#### What the exercise asks
Repeat each entry word for word; the images are not part of the copy.

<<<<

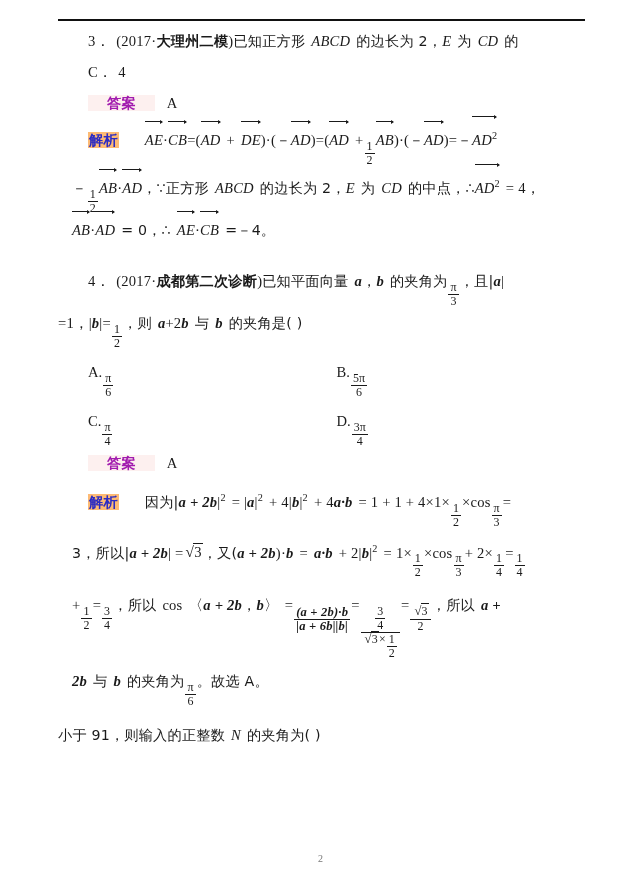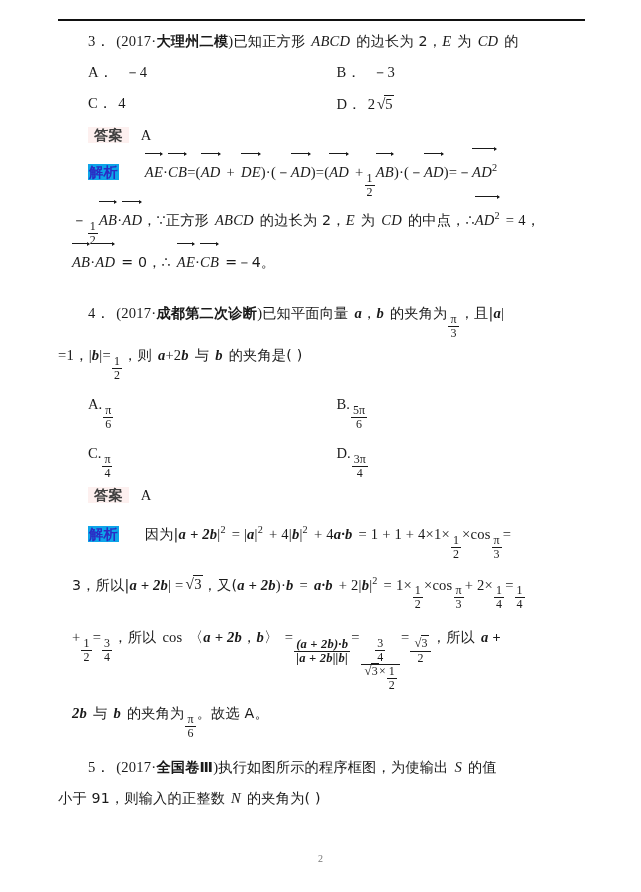"A． －4" div.opt-row { html: <div> <div><span>A．</span><span></span><span>－4</span></div> <div><span>B．</span><span></span><span>－3</span></div> </div> -> none }
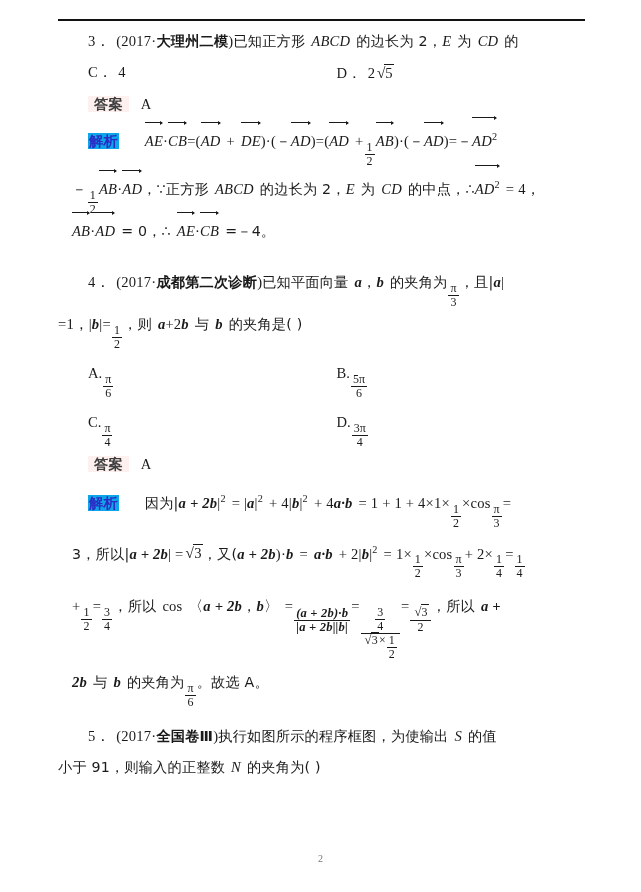"D． 2 √5" div.col { html: <div><span>D．</span><span></span><span>2</span><span><span>√</span><span>5</span></span></div> -> none }
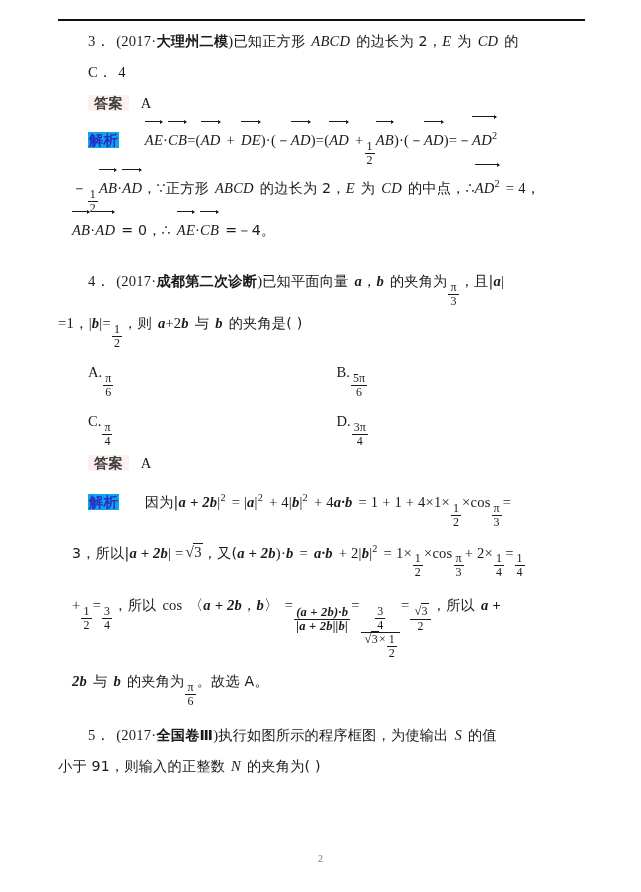"答案" .tag-answer { color: #404040 -> #a21caf; padding: 0 6px -> 0 19px }
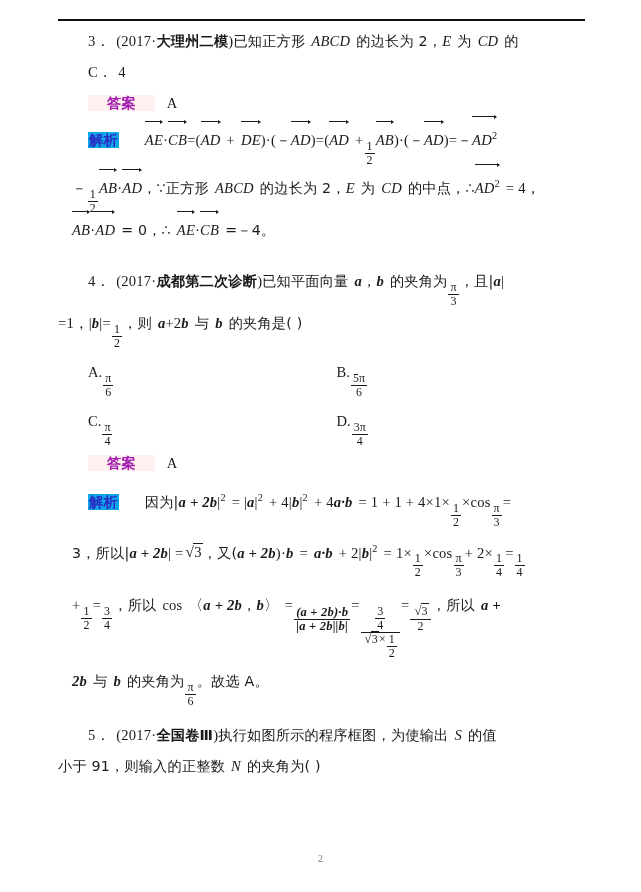"解析" .tag-analysis { background: #0ea5e9 -> #fdba74 }
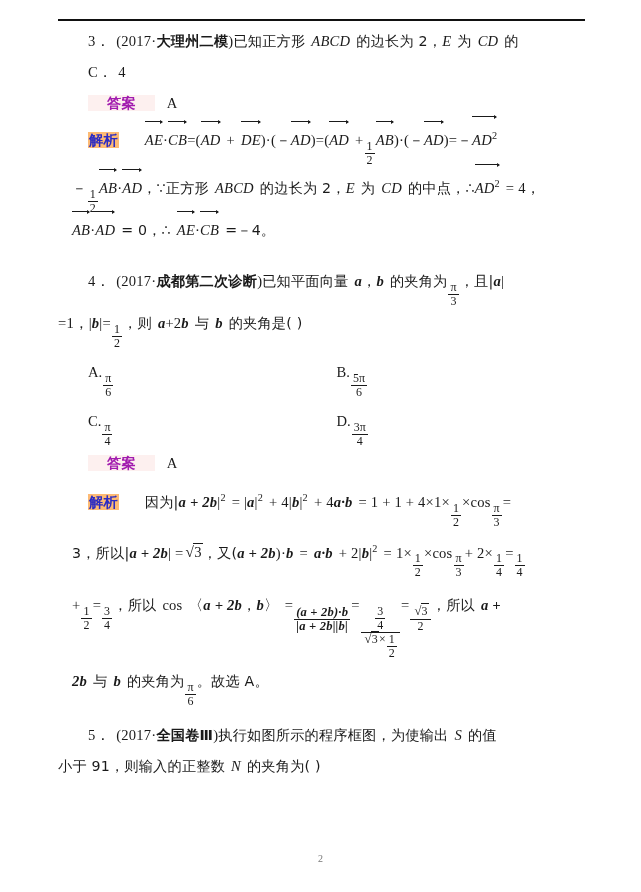"|a + 2b||b|" span.den { text: 2b -> 6b }
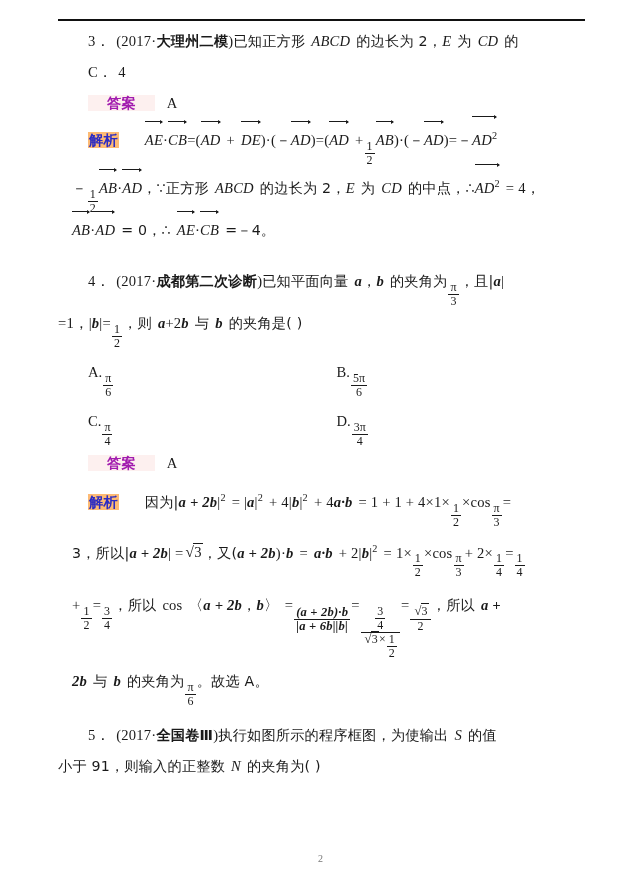"5． (2017·全国卷Ⅲ)执行如图所示的程序框图，为使输出 S 的值" div.line { html: <div> <span>5．</span><span></span><span>(2017·</span><span>全国卷Ⅲ</span><span>)</span><span>执行如图所示的程序框图，为使输出</span><span></span><span>S</span><span></span><span>的值</span> </div> -> none }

>>>>

#### Result of the exercise
"A． －4" div.opt-row { html: <div> <div><span>A．</span><span></span><span>－4</span></div> <div><span>B．</span><span></span><span>－3</span></div> </div> -> none }
"D． 2 √5" div.col { html: <div><span>D．</span><span></span><span>2</span><span><span>√</span><span>5</span></span></div> -> none }
"答案" .tag-answer { color: #404040 -> #a21caf; padding: 0 6px -> 0 19px }
"解析" .tag-analysis { background: #0ea5e9 -> #fdba74 }
"|a + 2b||b|" span.den { text: 2b -> 6b }
"5． (2017·全国卷Ⅲ)执行如图所示的程序框图，为使输出 S 的值" div.line { html: <div> <span>5．</span><span></span><span>(2017·</span><span>全国卷Ⅲ</span><span>)</span><span>执行如图所示的程序框图，为使输出</span><span></span><span>S</span><span></span><span>的值</span> </div> -> none }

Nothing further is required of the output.